Supervisor: Joachim Burger

Co-Supervisor: Yoan Diekmann


Scientific Background:
The life history (or cycle) of an organism is defined by its patterns of development, growth, maturation, reproduction, survival, and lifespan (D Fabian 2012). Many facets of the question what shaped us humans today can be phrased within the framework of life history theory, including for example health and disease, longevity, resilience, stature, and behaviour, as life history traits determine the major components of fitness—survival and reproduction—and are therefore key to understand adaptation. Biological and anthropological studies on the life history of humans are currently limited to living populations, as the informational content of human skeletal remains is limited in terms of relevant traits. Comparative studies therefore often use modern hunter-gatherers as proxies for ancient populations, limiting evolutionary inference and potentially even biassing conclusions.


PhD project: Investigating the recent evolution of human life history
Here, we propose to leverage and combine two transformative scientific developments to directly study life history in past human populations of the last 50,000 years: on one hand Palaeogenetics, that has deeply impacted archaeology and population genetics by opening a direct window into the genomic past, and on the other molecular Epigenetics, whose role in fundamental processes such as cellular differentiation and aging has already led to commercial applications for example in cancer medicine. Two recent breakthroughs provide the essential computational tools: first, prediction of methylation patterns from ancient DNA sequencing data (Hanghøj et al. 2019), and second, prediction of life history traits such as maximum lifespan, gestational time, and age at sexual maturity from methylation patterns (Li et al. 2021; Fig 1).
Our objectives are:
1) Setting up, validating and optimising the computational pipeline for predicting life history traits from ancient genomes.
2) Curate and apply the pipeline to an available dataset of ancient high coverage genomes from individuals with different subsistence strategies, cultures, from different periods and regions – representing the complete human genetic diversity after the “out of Africa” some 70.000 years ago.
3) Statistical analysis and evolutionary interpretation of results, i.e. what are the patterns, trends and discontinuities, link these to mechanisms such as trade-offs and constraints, demography and ecological drivers.
4) Identify regulatory networks underpinning evolutionary changes, for example by screening for selection on candidate genes Analogously to Palaeogenetics, which has revolutionised the study of human prehistory by opening up new aspects of it to direct observation, our proposal aims to establish the toolset for a new Palaeoanthropology, allowing to observe rather than infer the recent evolution of our species.

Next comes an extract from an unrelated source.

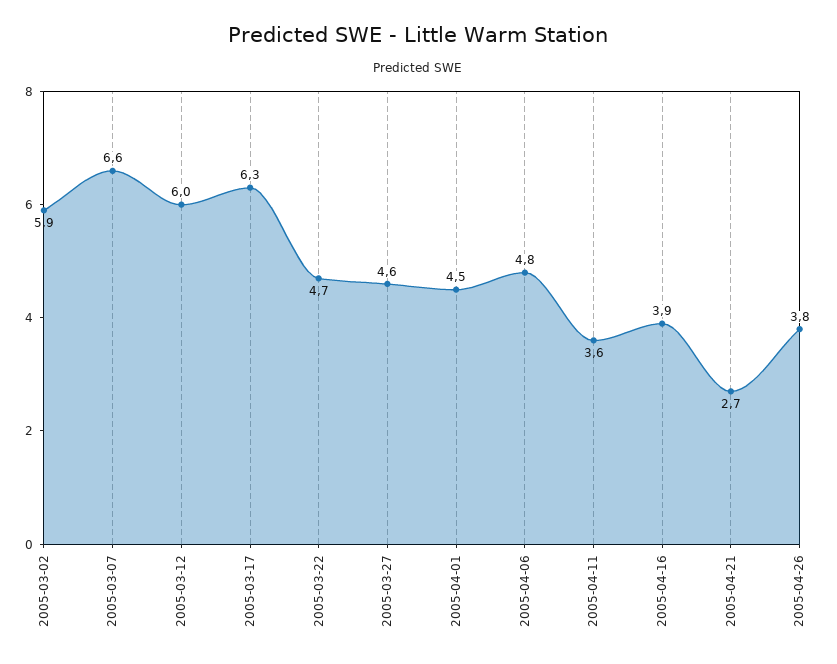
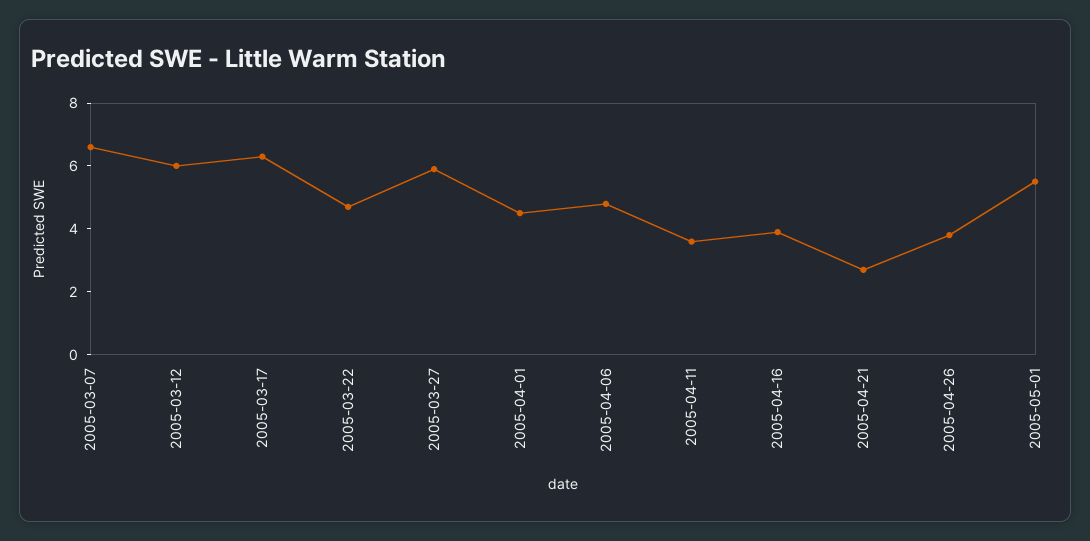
2005-03-02: 5.9 -> none
2005-03-27: 4.6 -> 6
2005-05-01: none -> 5.5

Publications relevant to this project:
D Fabian, T Flatt. 2012. “Life History Evolution.” Nature Education Knowledge 3: 24. Hanghøj, Kristian, Gabriel Renaud, Anders Albrechtsen, and Ludovic Orlando. 2019. “DamMet: Ancient Methylome Mapping Accounting for Errors, True Variants, and Post-Mortem DNA Damage.” GigaScience 8 (4). doi:10.1093/gigascience/giz025.
Li, C Z, A Haghani, T R Robeck, D Villar, A T Lu, J Zhang, C G Faulkes, et al. 2021. “Epigenetic Predictors of Maximum Lifespan and Other Life History Traits in Mammals.” bioRxiv. doi:10.1101/2021.05.16.444078.